» What you will do
Go through the data below and return each line where the string "bottom" appears.

» Exercise inputs
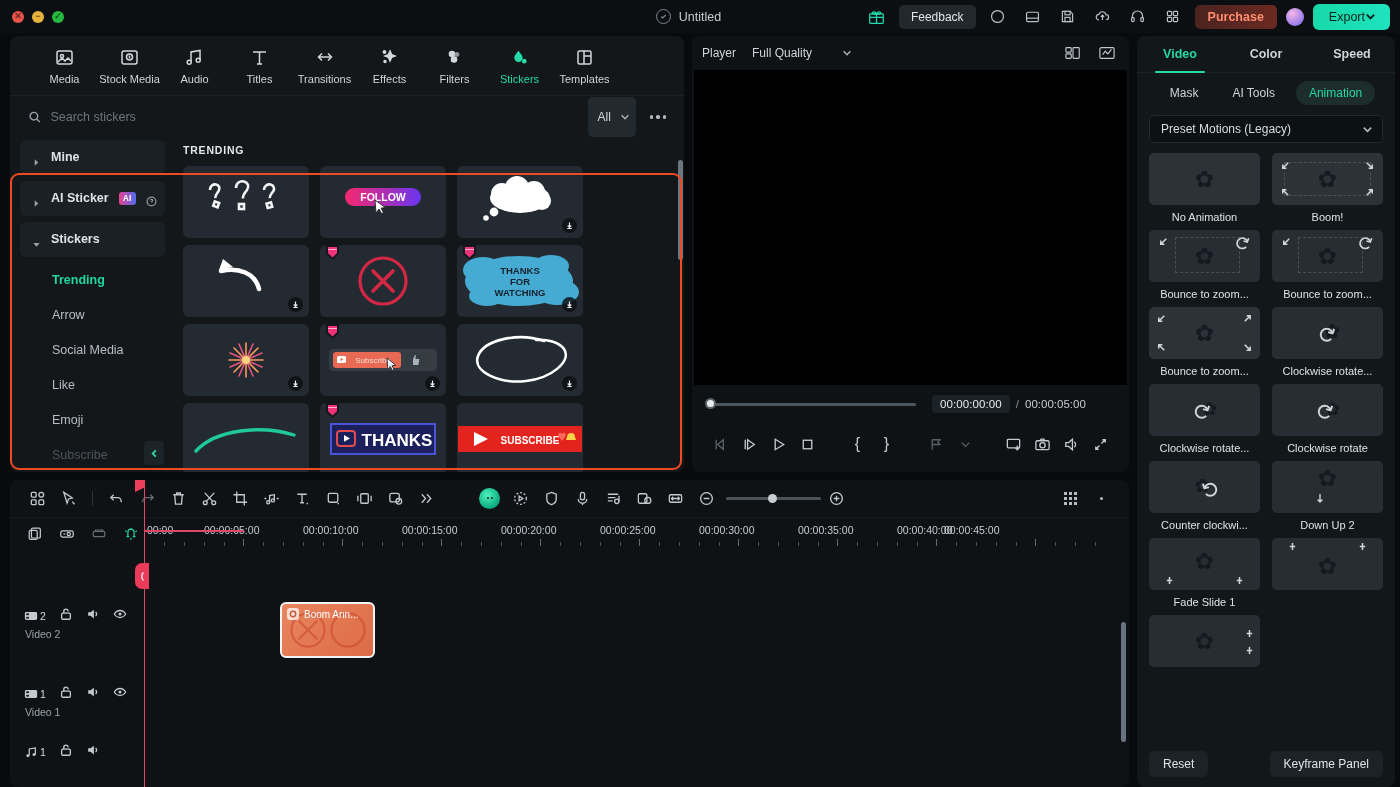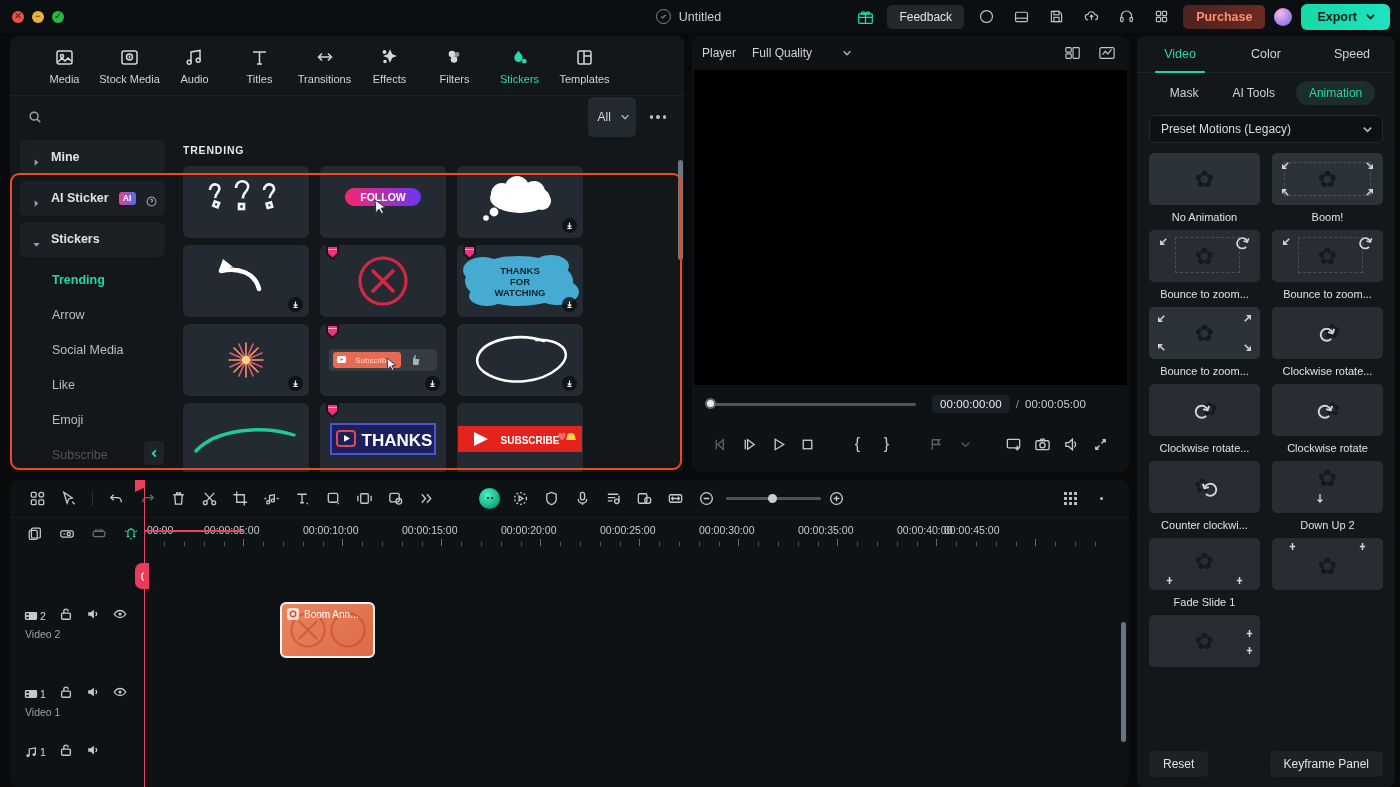--- a/index.html
+++ b/index.html
@@ -58,23 +58,23 @@
     background: linear-gradient(90deg,#4b2320,#6b2a22);
     color: #ff8d6e; font-size: 12.5px; font-weight: bold;
     padding: 5px 13px; border-radius: 5px; cursor: pointer;
   }
   .avatar-dot {
     width: 18px; height: 18px; border-radius: 50%;
     background: radial-gradient(circle at 35% 30%, #f5b7e8, #9a7ce8 70%, #6f5ad8);
   }
   .export-btn {
     background: linear-gradient(90deg,#17d9a8,#1fe2c0);
-    color: #05221c; font-weight: bold; font-size: 12.5px;
+    color: #05221c; font-weight: normal; font-size: 12.5px;
     padding: 6px 14px 6px 16px; border-radius: 6px; cursor: pointer;
-    display: flex; align-items: center; gap: 8px;
+    display: flex; align-items: center; 
   }
   .export-btn svg { width: 11px; height: 11px; stroke: #05221c; fill: none; stroke-width: 2; }
 
   
   .left-panel {
     position: absolute; left: 10px; top: 36px; width: 674px; height: 436px;
     background: #13171a; border-radius: 8px; overflow: hidden;
   }
   .nav-tabs {
     height: 60px; display: flex; align-items: center;
@@ -232,20 +232,21 @@
 
   
   .right-panel {
     position: absolute; left: 1137px; top: 36px; width: 258px; height: 751px;
     background: #12181a; border-radius: 8px; overflow: hidden;
     display: flex; flex-direction: column;
   }
   .rp-tabs {
     height: 37px; display: flex; align-items: stretch;
     border-bottom: 1px solid #1d2427;
+    font-weight: bold;
   }
   .rp-tab {
     flex: 1; display: flex; align-items: center; justify-content: center;
     font-size: 12.5px; color: #cdd3d7; cursor: pointer; position: relative;
   }
   .rp-tab.active { color: #25d8a5; }
   .rp-tab.active::after {
     content: ''; position: absolute; bottom: -1px; left: 18px; right: 18px;
     height: 2px; background: #25d8a5; border-radius: 1px;
   }
@@ -561,20 +562,21 @@
         <span>Templates</span>
       </div>
     </div>
 
     <div class="search-row">
       <div class="search-box">
         <svg viewBox="0 0 16 16">
             <circle cx="7" cy="7" r="4.5"></circle>
             <path d="M10.4 10.4L14 14"></path>
           </svg>
+        <input type="text" placeholder="Search stickers" style="">
       </div>
       <div class="filter-sel">
         <span>All</span>
         <svg viewBox="0 0 12 12">
             <path d="M2 4l4 4 4-4"></path>
           </svg>
       </div>
       <div class="more-dots">
           <i></i>
           <i></i>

» Reply to the exercise
     border-bottom: 1px solid #1d2427;
     content: ''; position: absolute; bottom: -1px; left: 18px; right: 18px;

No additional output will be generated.